Она протянула мне бутылку. Способ попросить прощения не хуже любого другого.
— А ты что, смеешься надо мной? Она также пуста, как твоя башка, тупица несчастная. Ладно, держи лампу, ее можно загнать, и помоги вытащить перину, она еще пригодится.
Там была и другая любопытная мебель, но ее не дотащить. Вместе с Квази мы свернули перину, прежде чем обмотать ее вокруг моей талии. Кусок электрического провода заменил пояс. Вроде держалось.
Мы уже двигались в сторону Салли, когда навстречу нам попался давешний тип, несущийся по улице Жюно вслед за своим атташе–кейсом. Тут я сообразила, что оставила Салли рядом с банкоматом. Мы припустили, как могли, и обнаружили Салли, присевшую на арабский манер на корточки; лицо ее было залито слезами.
— Я всего–то ему сказала, чтоб он не боялся, а получилось наоборот.
— Ты его трогала или нет?
— Только за руку, чуть–чуть, я просто погладила.
Я сотню раз говорила ей не гладить незнакомцев, но Салли есть Салли. Она любит трогать. Особенно когда хандрит. И с какой стати мне ее перевоспитывать, спрошу я вас?
Избавлю вас от рассказа, как мы добирались до Рынка, это был истинный путь на Голгофу. Пришлось лезть в метро, без билетов, разумеется. В любом случае Салли не прошла бы через турникет. Квази самоотверженно перепрыгнула первой и открыла нам дверцу. В этот час служащие, надежно укрытые за стеклами своих окошек, предпочитают смотреть в другую сторону, и когда мы добрались до бывшего Дома поэзии, там все было битком. Не в первый раз я пожалела о поспешном решении, но руководитель никогда не должен отступать от своих слов.
Мы уже собирались убраться восвояси, две мои кулёмы и я, но тут Робер–крыса замахал своим радио из угла за дверью, который он для нас забил, явившись раньше всех, и мы одновременно осели прямо на жесткий пол.
— Черт, да погодите. Нужно устроиться по–нормальному. Смотрите, я все приготовил.
Он натащил картонок и газетных пачек: все это плюс моя перина, Квазина неподъемная подушка да Саллины ляжки — и три четверти часа спустя мы устроились хоть и в тесноте, но в тепле, и Робер, человек слова, пустил по кругу бутылку.
Минуты счастья длятся недолго, и надо уметь ценить их. Мы так и сделали, и долго это не продлилось. Когда в животе у Квази заурчало, я поняла, что хочу есть: жевать было нечего.
Салли обратила к нам свой лик продувной мадонны. Я кое–что заметила в отсвете уличного фонаря. Сжав большими пальцами ее щеки, я почувствовала внутри какие–то твердые кусочки.
— Поделись, Салли!
Она изо всех сил затрясла головой. Я надавила посильнее, и среди развала старых кариесных зубов показались кусочки сахара, несмотря на все ее усилия плотнее сжать губы.
— Ну–ка, быстро проглоти все это и скажи, где остальное.
Внезапно вспыхнул свет.
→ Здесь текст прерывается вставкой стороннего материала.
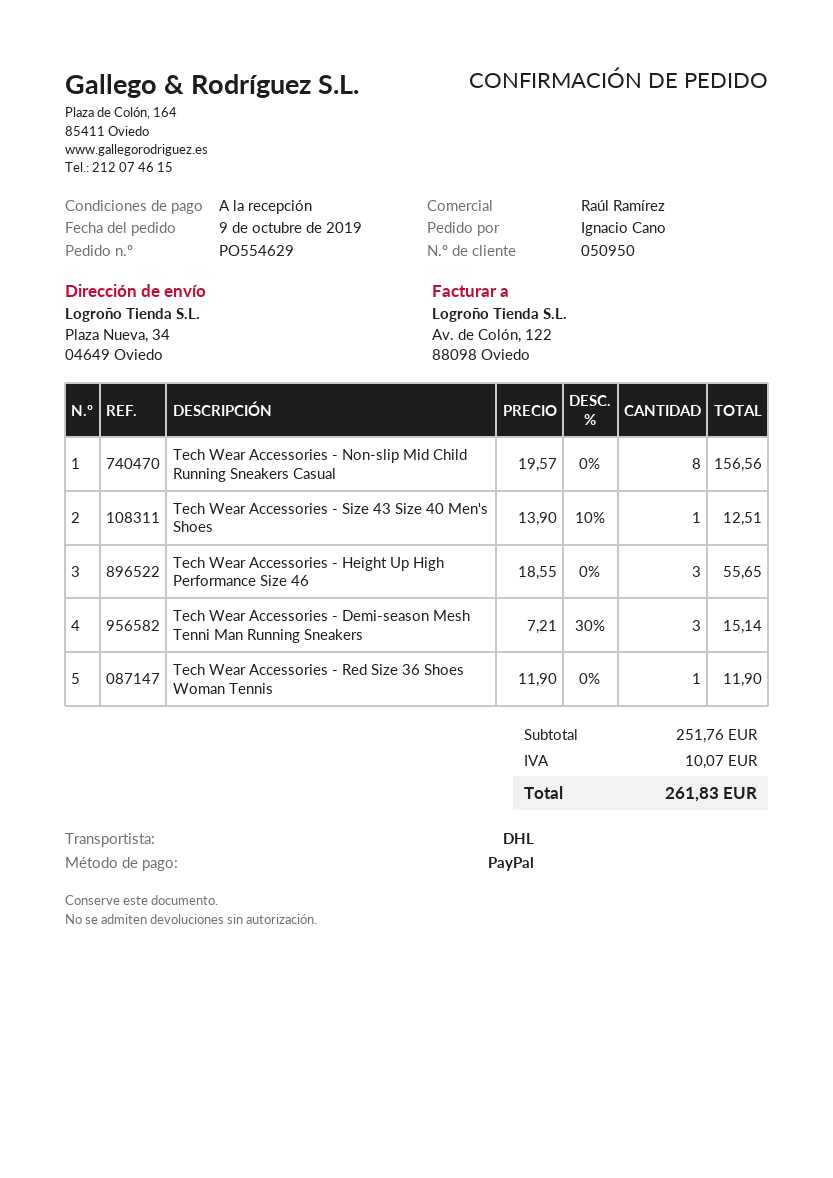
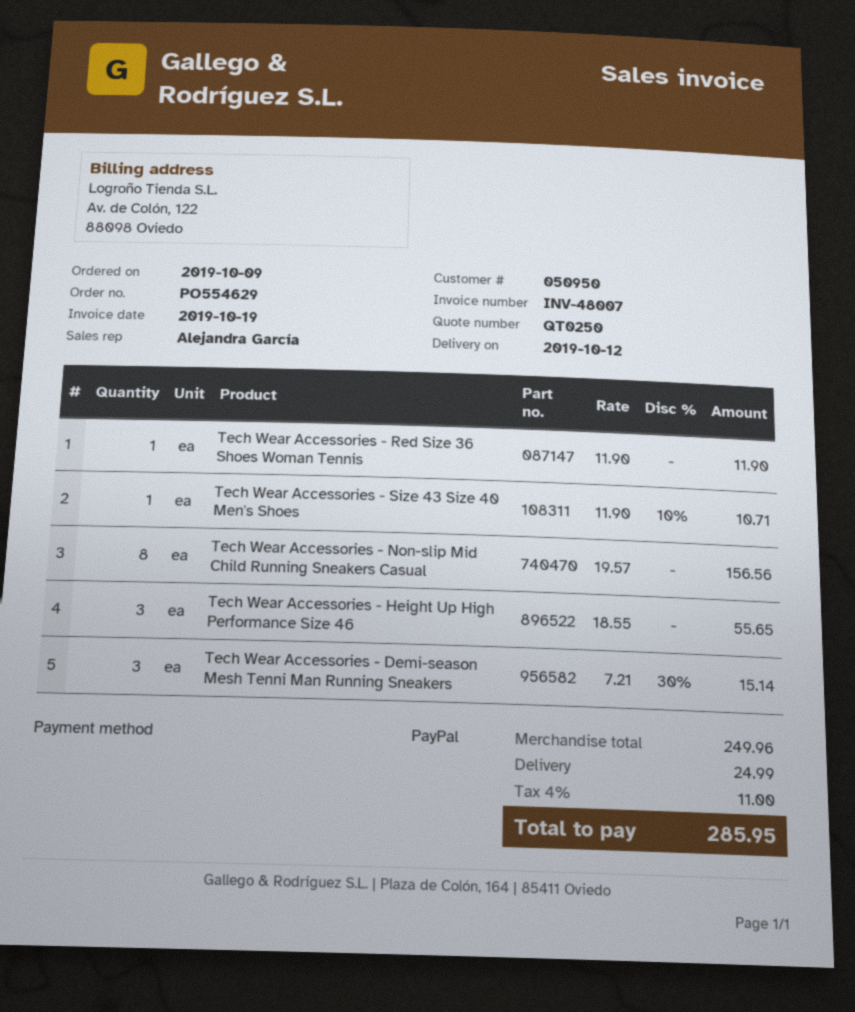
sales rep: Raúl Ramírez -> Alejandra García
Tech Wear Accessories - Size 43 Size 40 Men's Shoes: 1 x 13.90 - 10% = 12.51 -> 1 x 11.90 - 10% = 10.71
subtotal: 251.76 -> 249.96
shipping: none -> 24.99
tax: 10.07 -> 11.00
total: 261.83 -> 285.95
У Робера был электрический фонарик.
Я перетрясла ее нейлоновый рюкзак, потом рюкзак с распродажи, потом маленькую сумочку, закрепленную на поясе юбки. И вдруг ляжкой почувствовала какой–то твердый ком. На Салли все влажное. Я сунула руки в многочисленные прорехи, которые проветривали ее исподнее, и обнаружила золотое дно. Два гигантских кармана были забиты всем, что ей удавалось ухватить, проходя по террасам кафе: как обычно, сахар, огрызки сэндвичей, листья салата, кружочки помидоров, половинка яблока, маленькие шоколадки. И все почти свежее. Спасены.
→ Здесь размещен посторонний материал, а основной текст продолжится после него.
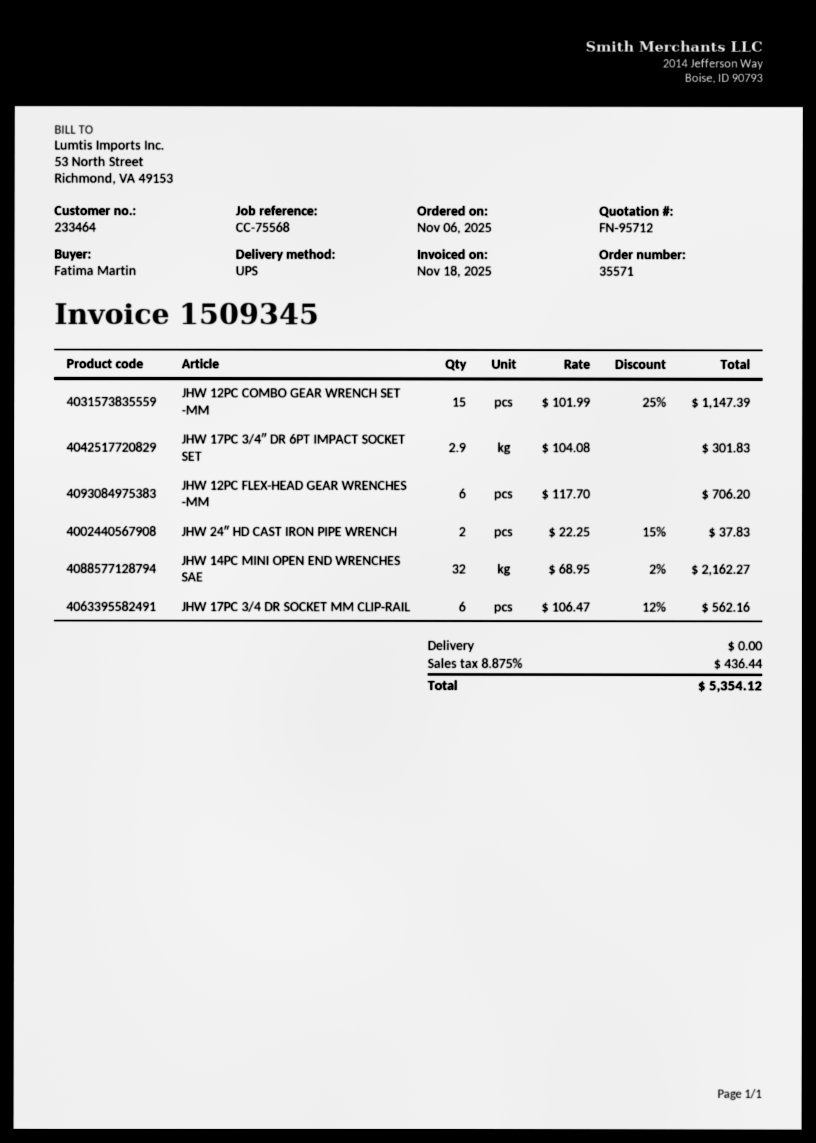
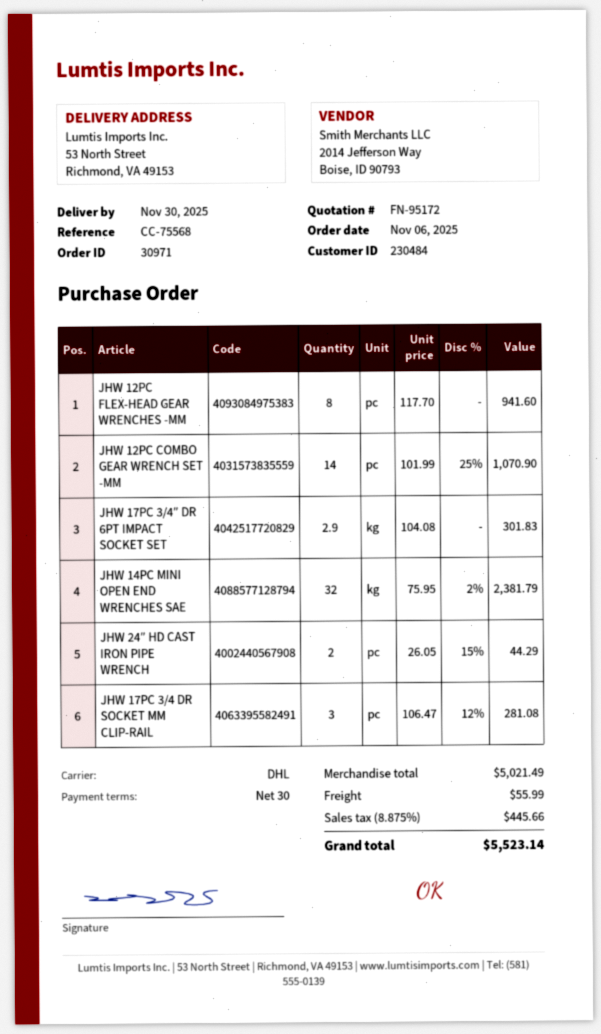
quote number: FN-95712 -> FN-95172
order number: 35571 -> 30971
customer number: 233464 -> 230484
shipping method: UPS -> DHL
JHW 12PC COMBO GEAR WRENCH SET -MM: 15 x 101.99 - 25% = 1147.39 -> 14 x 101.99 - 25% = 1070.90
JHW 12PC FLEX-HEAD GEAR WRENCHES -MM: 6 x 117.70 = 706.20 -> 8 x 117.70 = 941.60
JHW 24″ HD CAST IRON PIPE WRENCH: 2 x 22.25 - 15% = 37.83 -> 2 x 26.05 - 15% = 44.29
JHW 14PC MINI OPEN END WRENCHES SAE: 32 x 68.95 - 2% = 2162.27 -> 32 x 75.95 - 2% = 2381.79
JHW 17PC 3/4 DR SOCKET MM CLIP-RAIL: 6 x 106.47 - 12% = 562.16 -> 3 x 106.47 - 12% = 281.08
shipping: 0.00 -> 55.99
tax: 8.875% = 436.44 -> 8.875% = 445.66
total: 5354.12 -> 5523.14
Я поделила провизию, и каждый съел свою долю. Пачка газет оставалась нетронутой, потому что их постилают, только когда собираются спать, и я взяла фонарик Робера, несмотря на его протесты относительно батареек. Но у меня теперь было волшебное слово:
— Хочешь услышать продолжение? Тогда выкладывай фонарик.
Я искала сегодняшнюю газету, надеясь в рубрике происшествий прочесть что–нибудь о моем убийстве, когда вдруг с первой полосы «Франс Суар» прямо мне в лицо бросился Хуго Мейерганц, эксгумированный из моей истории и явившийся прямиком в нашу коллективную реальность. Хуго с его аристократическим лицом, постаревшим, но по–прежнему обаятельным. Заголовок гласил: «Французский продюсер с американской хваткой. Хуго Мейерганц: французское кино выходит на мировую арену».
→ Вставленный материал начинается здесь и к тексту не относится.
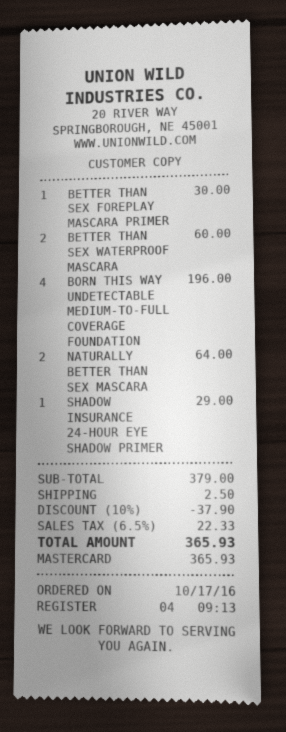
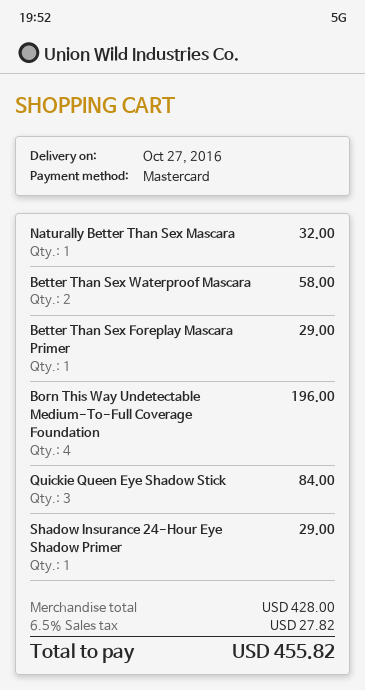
BETTER THAN SEX FOREPLAY MASCARA PRIMER: 1 for 30.00 -> 1 for 29.00
BETTER THAN SEX WATERPROOF MASCARA: 2 for 60.00 -> 2 for 58.00
NATURALLY BETTER THAN SEX MASCARA: 2 for 64.00 -> 1 for 32.00
Quickie Queen Eye Shadow Stick: none -> 3 for 84.00
subtotal: 379.00 -> 428.00
discount: 10% = 37.90 -> none
shipping: 2.50 -> none
tax: 6.5% = 22.33 -> 6.5% = 27.82
total: 365.93 -> 455.82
Хуго осуществил свою мечту. Я попыталась за него порадоваться, но без особого успеха, и вдруг в моей голове что–то щелкнуло. Ну конечно же, Хуго. Как я сразу не сообразила.
Я подсунула газету под ягодицы, оставив ее на потом, и бдение началось с доброго глотка по кругу. У нас появились свои ритуалы.